Popular Tags

Matplotlib: Stacked Bar Chart

Learn how to create a stacked bar chart with values with the help of Matplotlib, Pandas, and Seaborn libraries.

Matplotlib: Stacked Bar Chart

Contents

  1. Prerequisites
  2. Getting Started
  3. Data Preparation
  4. Plotting

Prerequisites

To create a stacked bar chart, we’ll need the following:

  • Python installed on your machine
  • Pip: package management system (it comes with Python)
  • Jupyter Notebook: an online editor for data visualization
  • Pandas: a library to prepare data for plotting
  • Matplotlib: a plotting library
  • Seaborn: a plotting library (we’ll only use part of its functionally to add a gray grid to the plot and get rid of Matplotlib’s default borders)

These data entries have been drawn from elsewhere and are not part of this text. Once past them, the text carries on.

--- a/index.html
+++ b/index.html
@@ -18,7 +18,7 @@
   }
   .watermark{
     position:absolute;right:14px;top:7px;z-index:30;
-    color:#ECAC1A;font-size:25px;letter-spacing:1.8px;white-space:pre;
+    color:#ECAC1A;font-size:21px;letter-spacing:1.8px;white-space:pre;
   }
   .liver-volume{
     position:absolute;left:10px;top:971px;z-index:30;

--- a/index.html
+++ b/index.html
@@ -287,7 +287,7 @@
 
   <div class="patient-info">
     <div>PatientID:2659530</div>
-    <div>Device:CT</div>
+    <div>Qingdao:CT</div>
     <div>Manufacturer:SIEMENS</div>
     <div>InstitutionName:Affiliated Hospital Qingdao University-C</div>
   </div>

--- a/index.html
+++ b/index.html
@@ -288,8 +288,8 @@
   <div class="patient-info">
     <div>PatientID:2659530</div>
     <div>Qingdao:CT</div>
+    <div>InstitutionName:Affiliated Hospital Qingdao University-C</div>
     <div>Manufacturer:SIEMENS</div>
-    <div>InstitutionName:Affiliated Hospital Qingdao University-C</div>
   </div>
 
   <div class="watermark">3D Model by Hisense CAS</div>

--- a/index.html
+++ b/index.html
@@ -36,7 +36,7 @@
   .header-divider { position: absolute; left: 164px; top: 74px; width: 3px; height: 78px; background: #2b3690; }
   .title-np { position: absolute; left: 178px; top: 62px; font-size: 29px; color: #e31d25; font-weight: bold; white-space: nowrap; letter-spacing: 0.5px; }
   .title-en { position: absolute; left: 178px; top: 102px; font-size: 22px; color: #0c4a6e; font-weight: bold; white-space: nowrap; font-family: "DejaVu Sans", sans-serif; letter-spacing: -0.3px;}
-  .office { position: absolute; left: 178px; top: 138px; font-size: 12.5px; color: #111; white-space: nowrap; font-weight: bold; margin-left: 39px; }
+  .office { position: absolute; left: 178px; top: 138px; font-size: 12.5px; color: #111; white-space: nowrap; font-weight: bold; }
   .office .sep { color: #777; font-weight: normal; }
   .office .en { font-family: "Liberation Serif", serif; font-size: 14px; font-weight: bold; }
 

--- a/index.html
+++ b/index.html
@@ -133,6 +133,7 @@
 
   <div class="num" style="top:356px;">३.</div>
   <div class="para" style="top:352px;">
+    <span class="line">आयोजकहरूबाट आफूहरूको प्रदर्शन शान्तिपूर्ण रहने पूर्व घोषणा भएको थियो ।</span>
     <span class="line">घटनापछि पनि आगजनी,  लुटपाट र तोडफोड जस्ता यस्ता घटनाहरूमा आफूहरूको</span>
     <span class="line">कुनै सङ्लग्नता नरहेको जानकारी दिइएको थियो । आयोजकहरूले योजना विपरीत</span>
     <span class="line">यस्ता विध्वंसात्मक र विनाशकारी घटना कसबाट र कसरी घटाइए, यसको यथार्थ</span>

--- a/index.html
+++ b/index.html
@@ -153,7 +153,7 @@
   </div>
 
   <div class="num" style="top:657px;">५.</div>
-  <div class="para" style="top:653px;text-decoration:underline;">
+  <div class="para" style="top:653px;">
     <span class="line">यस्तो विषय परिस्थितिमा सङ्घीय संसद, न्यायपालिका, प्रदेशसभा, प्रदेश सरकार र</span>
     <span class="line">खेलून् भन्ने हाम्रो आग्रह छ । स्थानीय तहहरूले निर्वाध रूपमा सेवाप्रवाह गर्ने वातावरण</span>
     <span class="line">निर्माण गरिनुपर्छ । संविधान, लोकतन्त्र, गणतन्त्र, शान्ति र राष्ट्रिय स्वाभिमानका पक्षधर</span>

You can download the latest version of Python for Windows on the official website.

To get other tools, you’ll need to install recommended Scientific Python Distributions. Type this in your terminal:

    
        
pip install numpy scipy matplotlib ipython jupyter pandas sympy nose seaborn
    

Getting Started

Create a folder that will contain your notebook (e.g. “mpl-stacked”) and open Jupyter Notebook by typing this command in your terminal (don’t forget to change the path):

    
        
cd C:\Users\Shark\Documents\code\mpl-stacked
py -m notebook
    

This will automatically open the Jupyter home page at http://localhost:8888/tree. Click on the “New” button in the top right corner, select the Python version installed on your machine, and a notebook will open in a new browser window.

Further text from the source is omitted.